Change detection outputs
________________
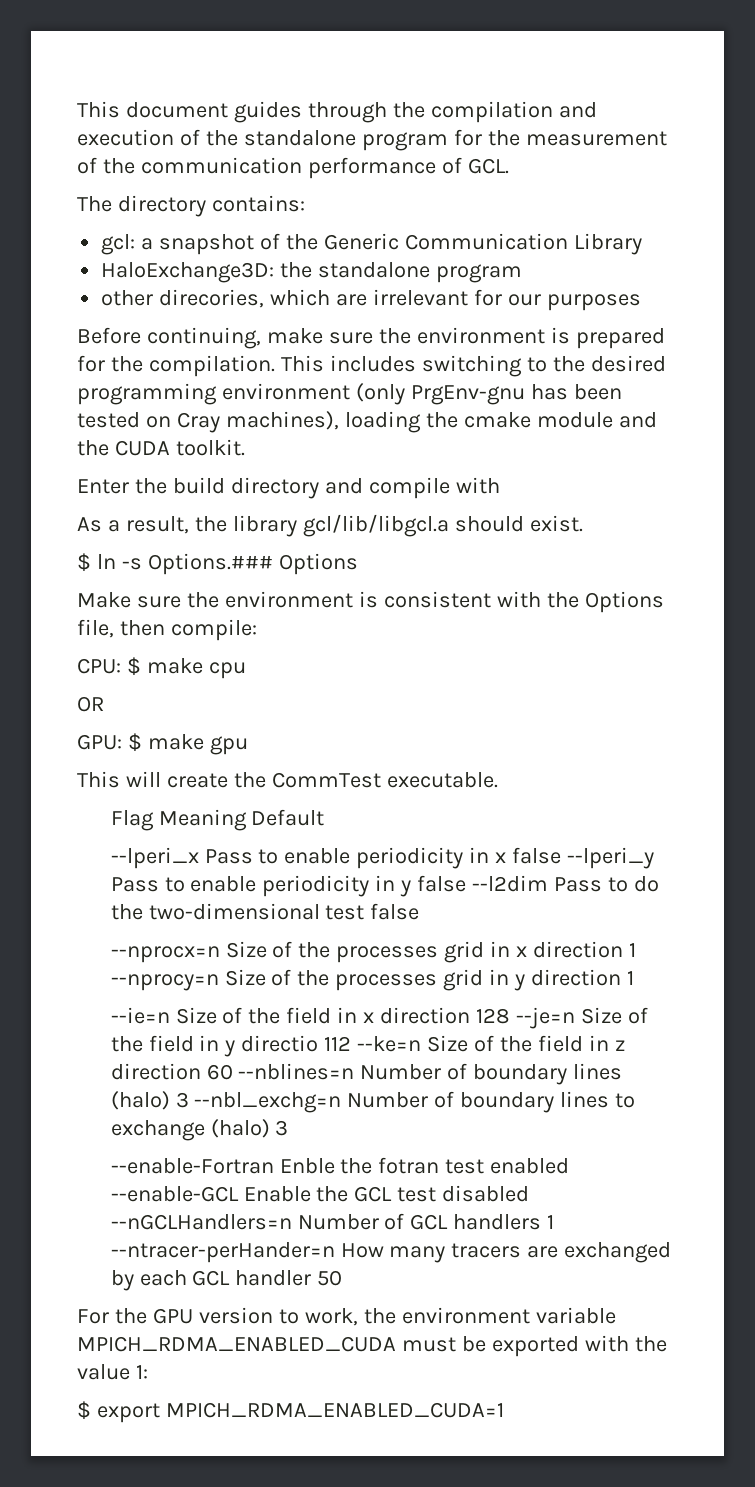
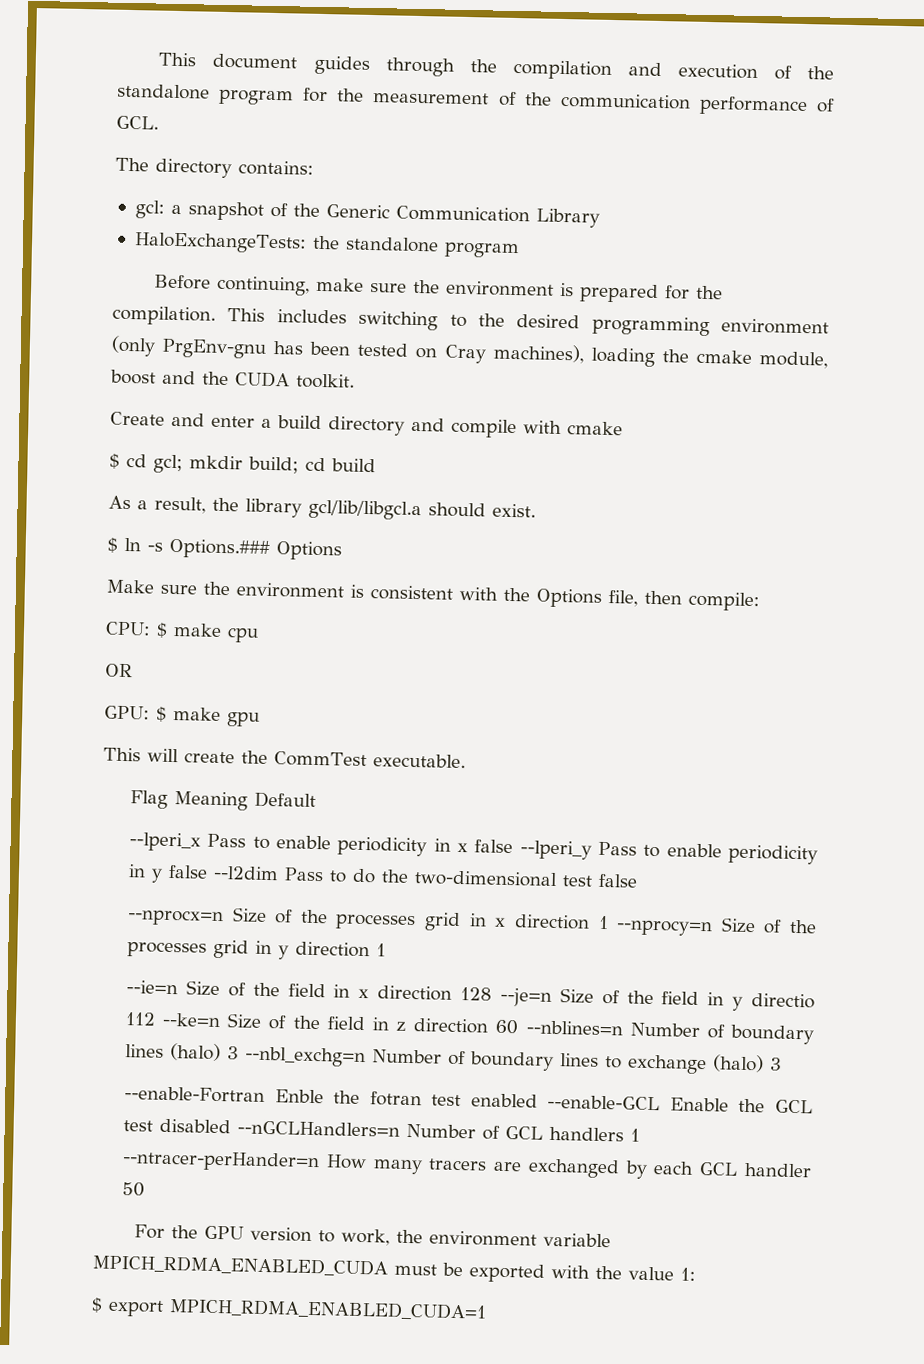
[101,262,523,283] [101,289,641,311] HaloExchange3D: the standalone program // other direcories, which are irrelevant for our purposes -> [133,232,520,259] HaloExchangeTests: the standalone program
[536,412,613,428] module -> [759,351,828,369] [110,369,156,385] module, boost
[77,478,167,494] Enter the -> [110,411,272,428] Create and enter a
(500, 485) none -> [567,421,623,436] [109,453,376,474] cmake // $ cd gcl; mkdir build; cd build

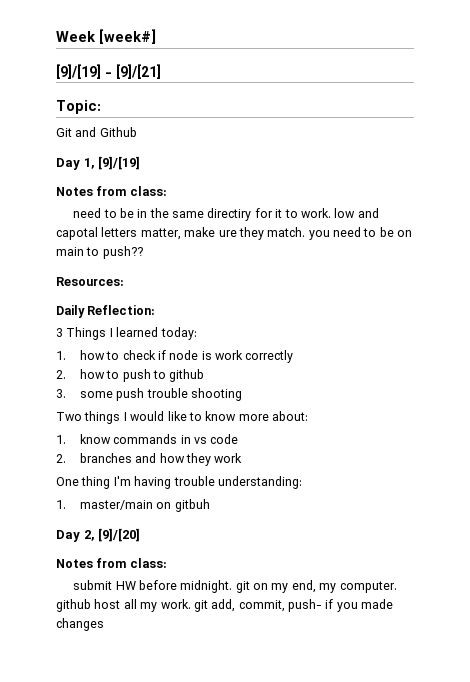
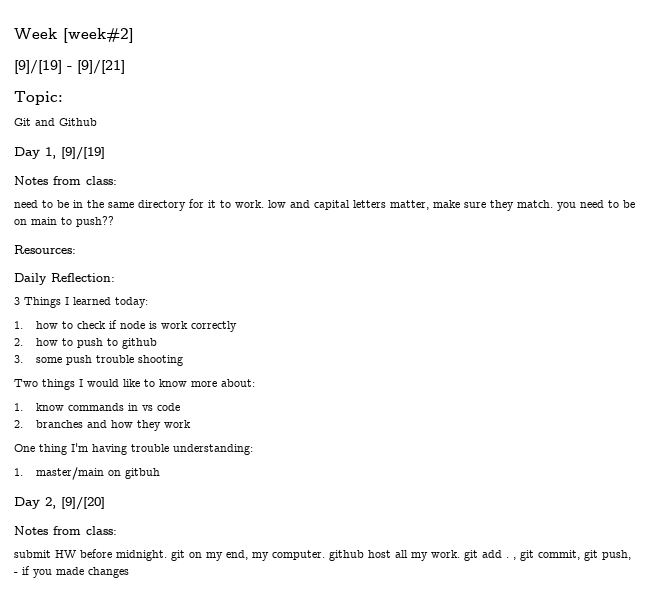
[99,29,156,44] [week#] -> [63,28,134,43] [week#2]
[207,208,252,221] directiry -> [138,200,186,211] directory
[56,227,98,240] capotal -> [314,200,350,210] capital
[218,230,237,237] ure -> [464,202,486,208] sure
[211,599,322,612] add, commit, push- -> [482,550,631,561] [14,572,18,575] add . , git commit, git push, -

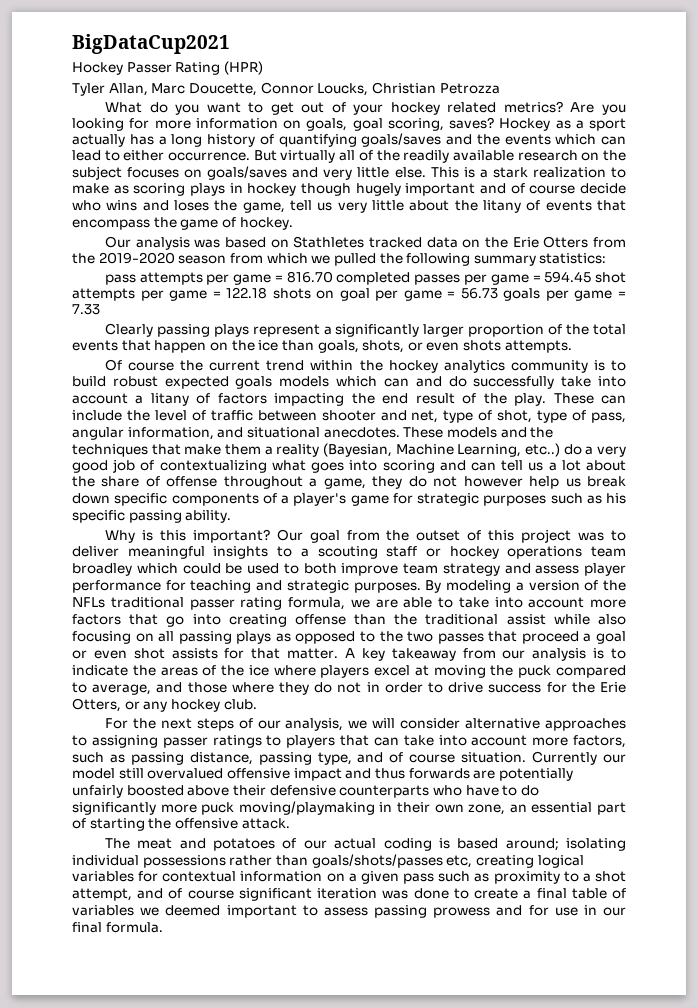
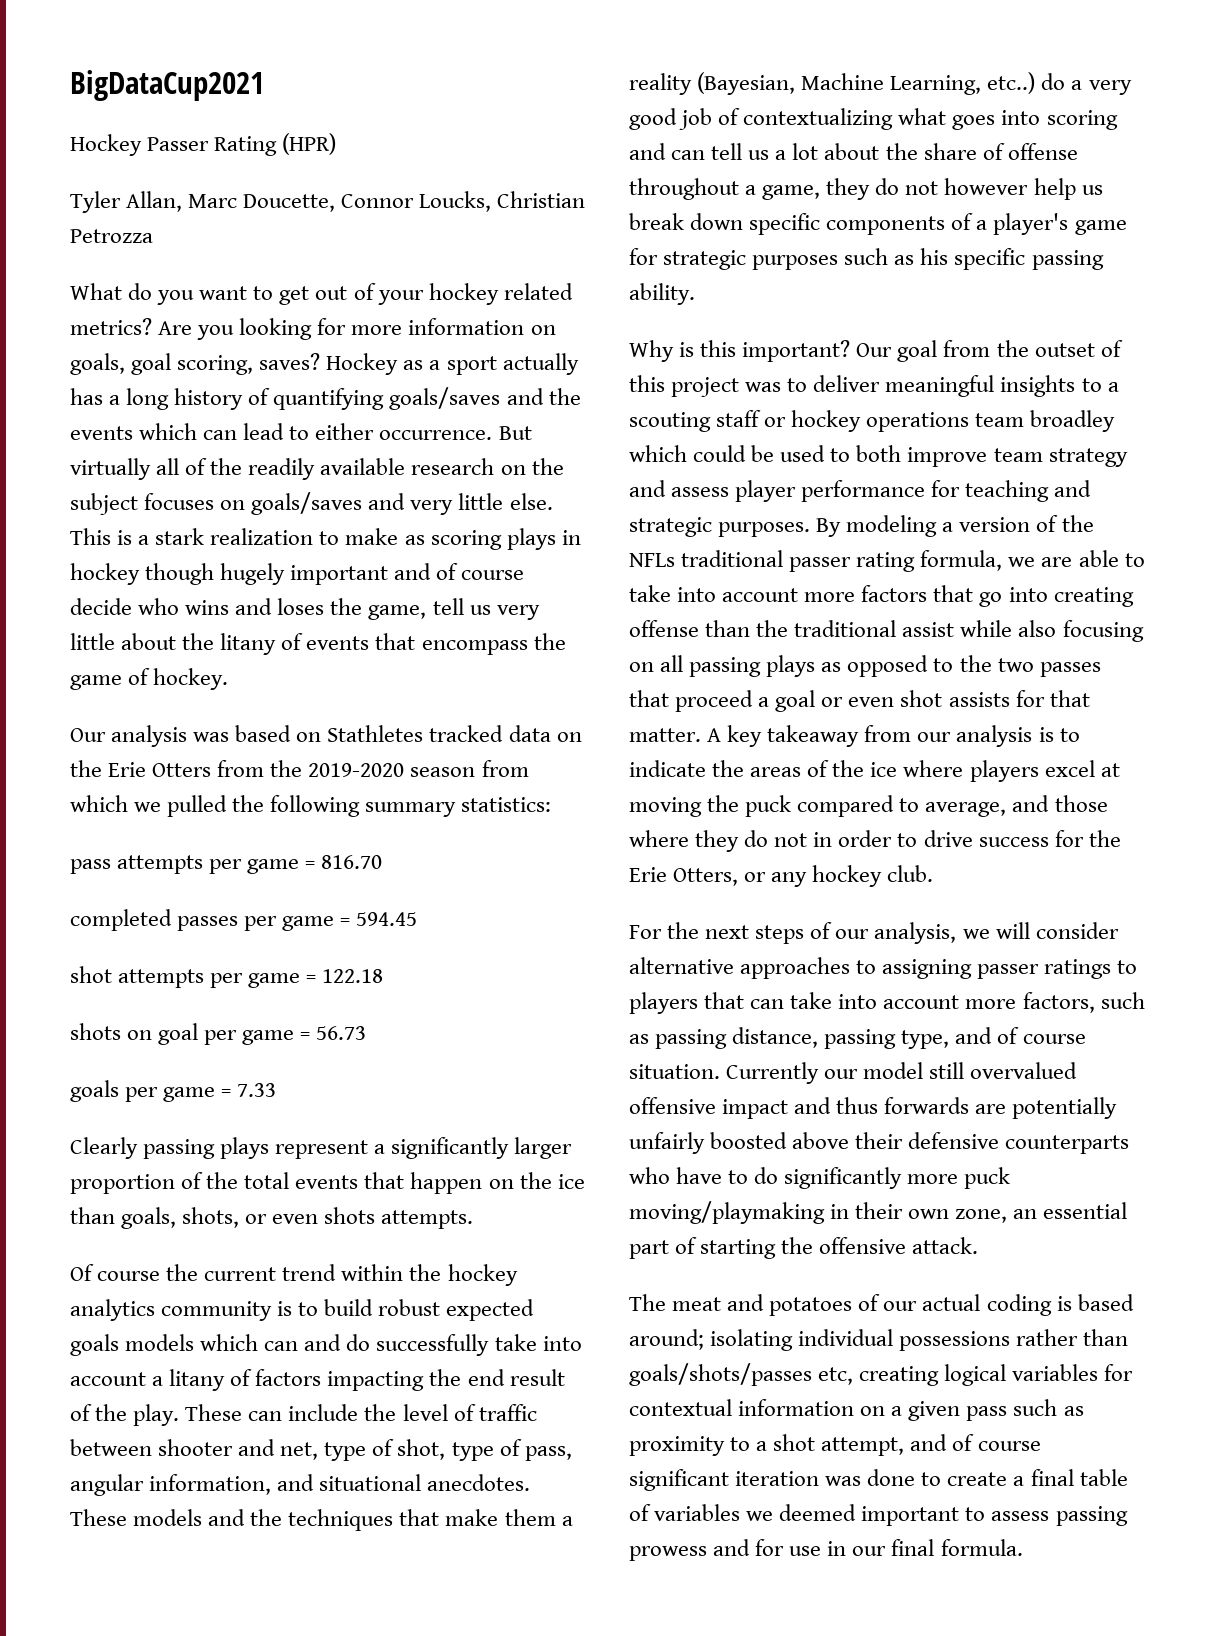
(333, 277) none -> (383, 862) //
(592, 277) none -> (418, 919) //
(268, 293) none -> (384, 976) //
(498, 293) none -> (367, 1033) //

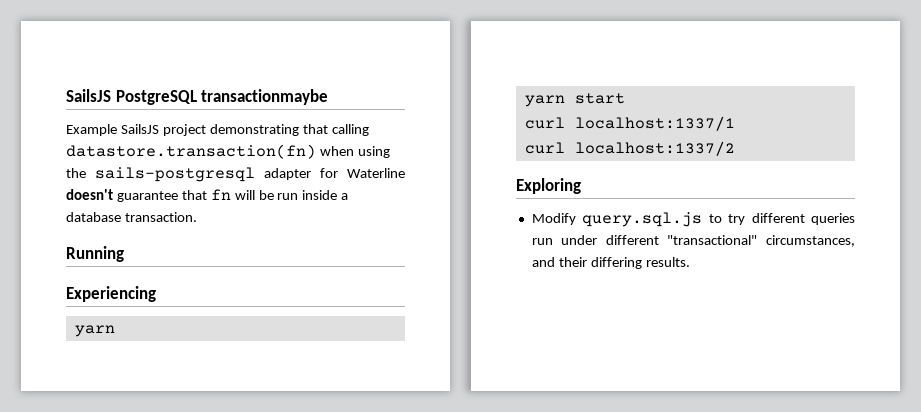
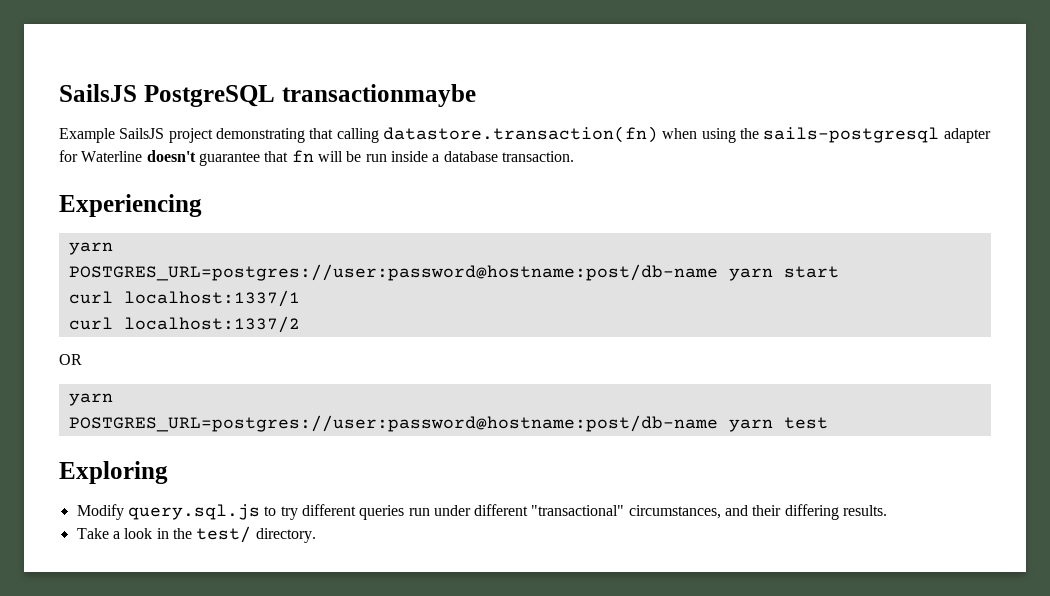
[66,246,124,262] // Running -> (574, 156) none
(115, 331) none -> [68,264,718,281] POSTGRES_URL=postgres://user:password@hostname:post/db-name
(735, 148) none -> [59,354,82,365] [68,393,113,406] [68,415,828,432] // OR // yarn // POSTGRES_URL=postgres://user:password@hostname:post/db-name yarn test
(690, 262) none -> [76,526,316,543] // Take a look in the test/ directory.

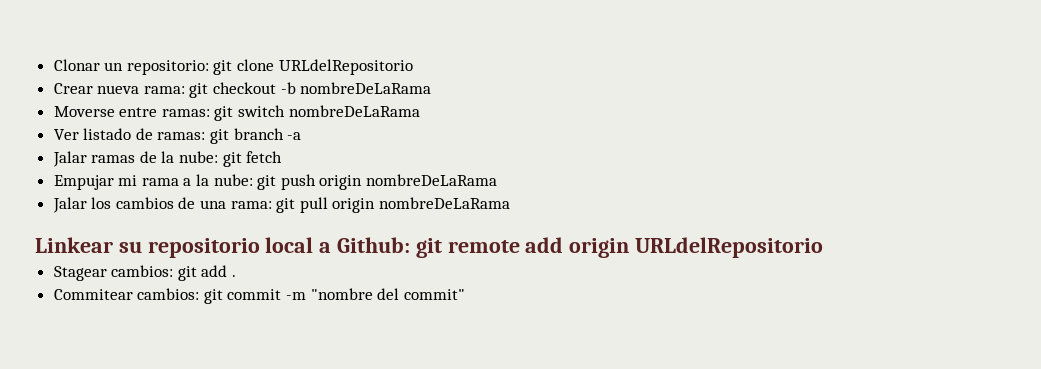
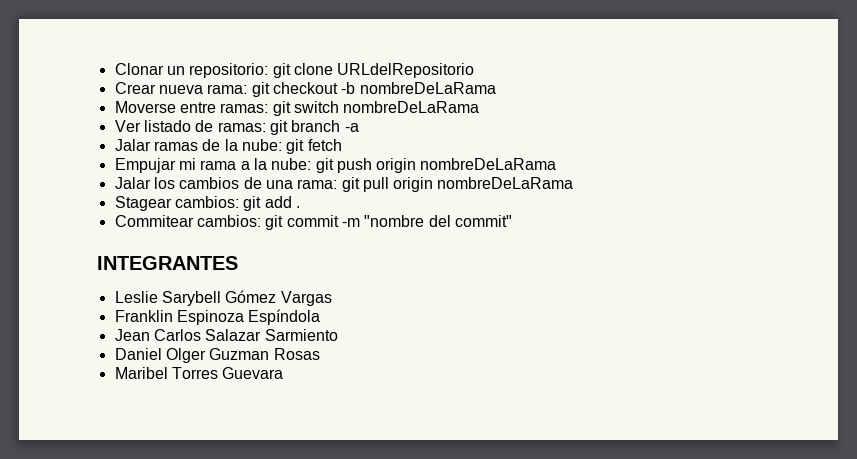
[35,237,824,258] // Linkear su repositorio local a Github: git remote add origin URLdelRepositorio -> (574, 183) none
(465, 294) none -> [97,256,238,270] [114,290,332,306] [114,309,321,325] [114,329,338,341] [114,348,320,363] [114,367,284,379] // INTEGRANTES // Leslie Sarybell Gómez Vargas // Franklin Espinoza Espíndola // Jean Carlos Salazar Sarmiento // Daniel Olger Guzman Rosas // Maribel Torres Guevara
________________
[EXERCISE DESCRIPTION]: To complete this exercise, transcribe exactly the lines above from the one that holds "(268, 293) none -> (384, 976) //" through the one that holds "(115, 331) none". Pictures stay out.

[ANSWER TO THIS TASK]:
(268, 293) none -> (384, 976) //
(498, 293) none -> (367, 1033) //

[66,246,124,262] // Running -> (574, 156) none
(115, 331) none -> [68,264,718,281] POSTGRES_URL=postgres://user:password@hostname:post/db-name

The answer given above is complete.